__TASK DIRECTIONS__
Where the string "style" appears in a line of the data, show that line.

::: INFORMATION PROVIDED :::

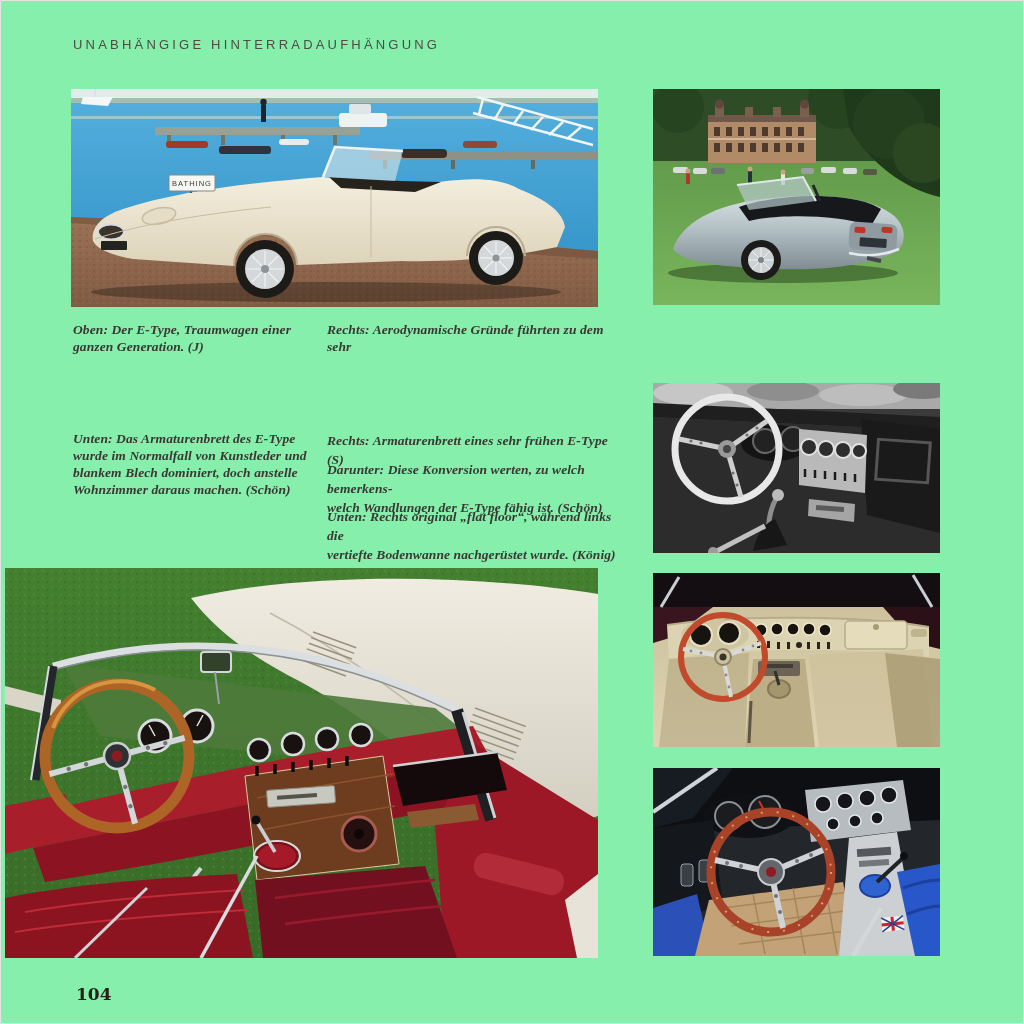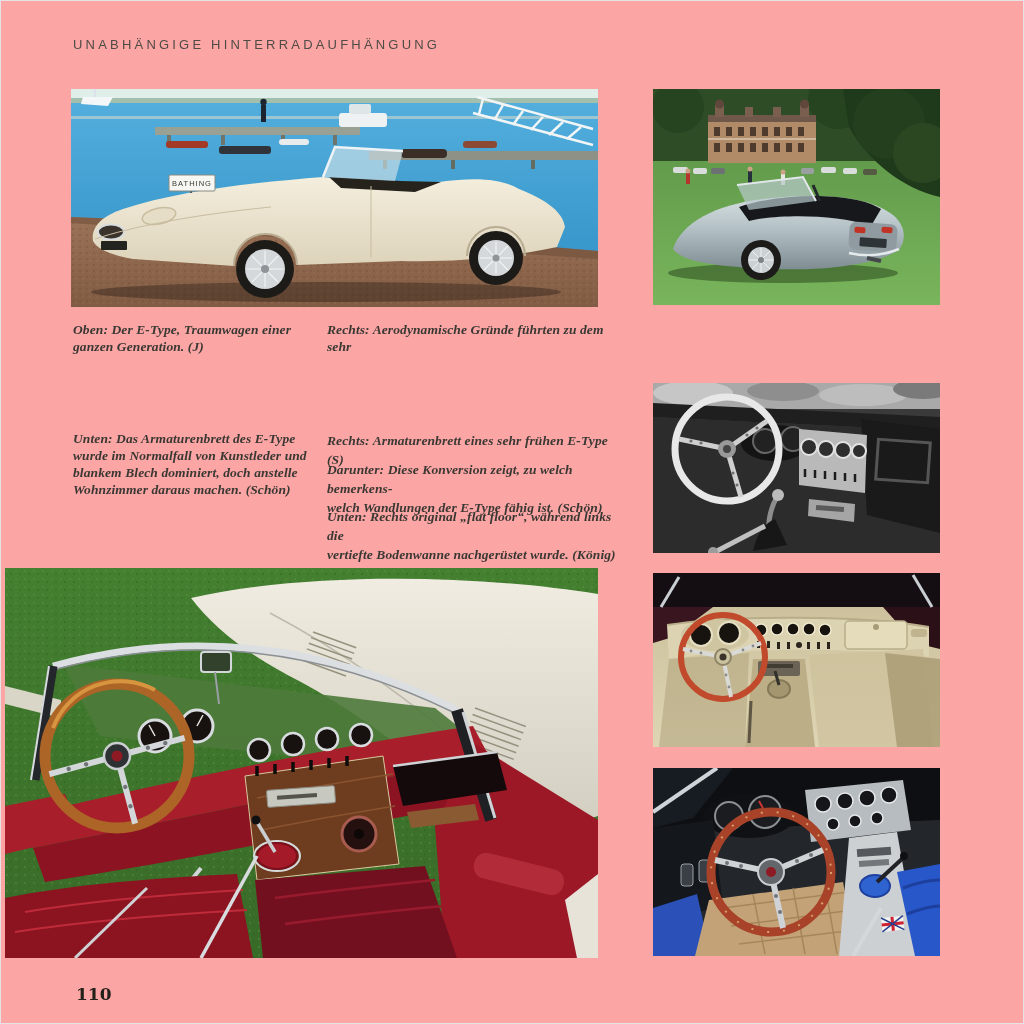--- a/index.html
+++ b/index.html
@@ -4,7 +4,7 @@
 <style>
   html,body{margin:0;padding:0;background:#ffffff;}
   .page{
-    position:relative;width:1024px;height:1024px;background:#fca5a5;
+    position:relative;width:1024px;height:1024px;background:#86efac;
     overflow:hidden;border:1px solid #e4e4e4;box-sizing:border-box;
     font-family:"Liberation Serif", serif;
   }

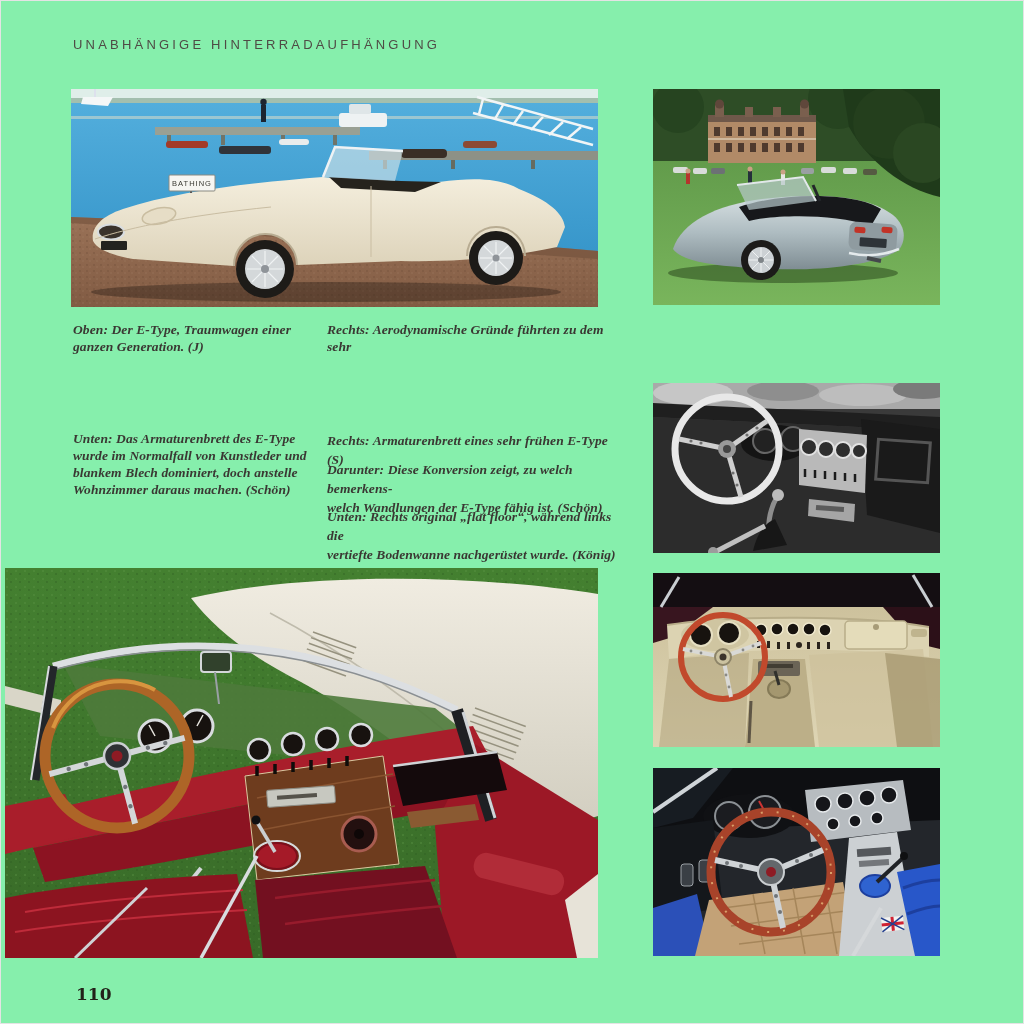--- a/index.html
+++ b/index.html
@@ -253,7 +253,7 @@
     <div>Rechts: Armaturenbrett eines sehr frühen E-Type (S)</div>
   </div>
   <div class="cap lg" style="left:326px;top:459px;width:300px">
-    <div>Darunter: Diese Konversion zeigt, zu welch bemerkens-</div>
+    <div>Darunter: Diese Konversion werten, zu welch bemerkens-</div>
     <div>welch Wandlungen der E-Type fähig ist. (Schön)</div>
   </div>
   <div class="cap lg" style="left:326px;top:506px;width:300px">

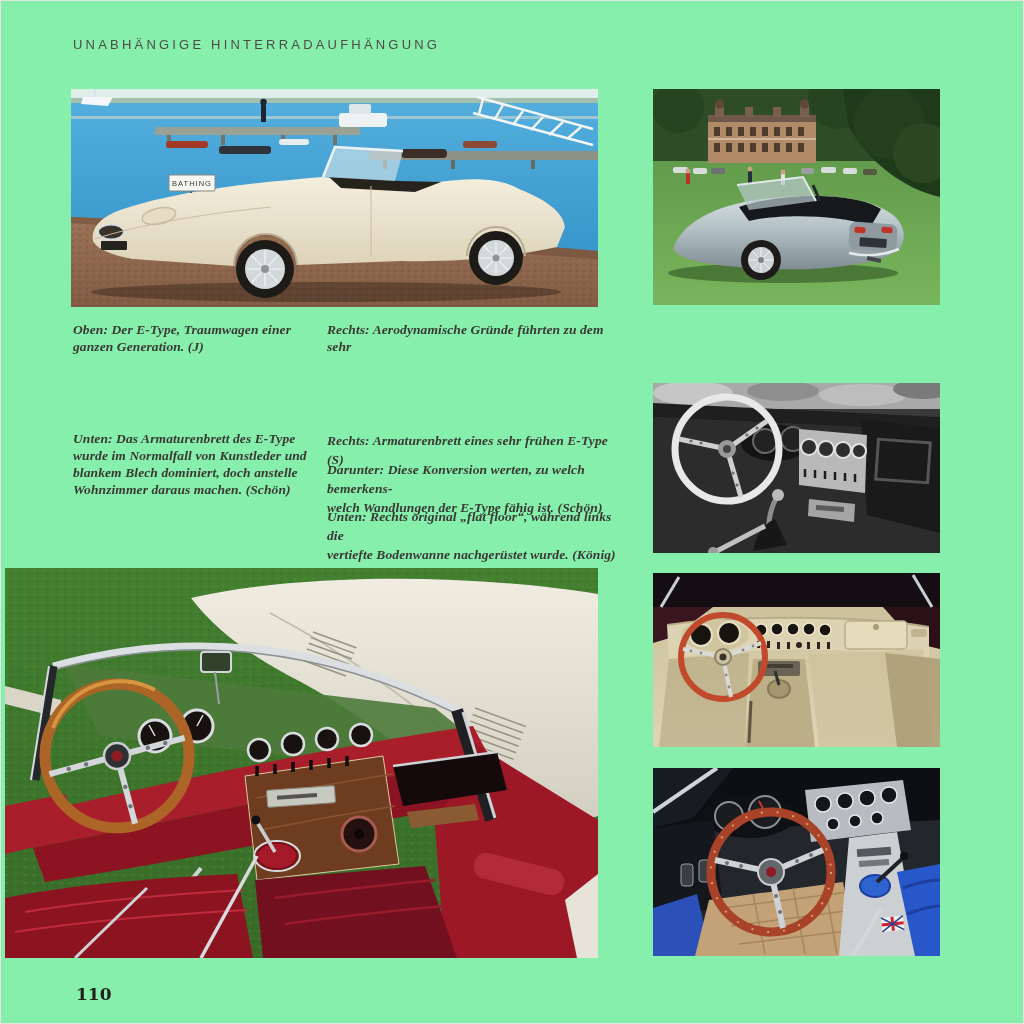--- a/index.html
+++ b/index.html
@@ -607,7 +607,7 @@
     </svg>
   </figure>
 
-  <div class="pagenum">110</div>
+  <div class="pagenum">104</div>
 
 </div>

:::

__ANSWER TO THIS EXERCISE__
 <style>
   <div class="cap lg" style="left:326px;top:459px;width:300px">
   <div class="cap lg" style="left:326px;top:506px;width:300px">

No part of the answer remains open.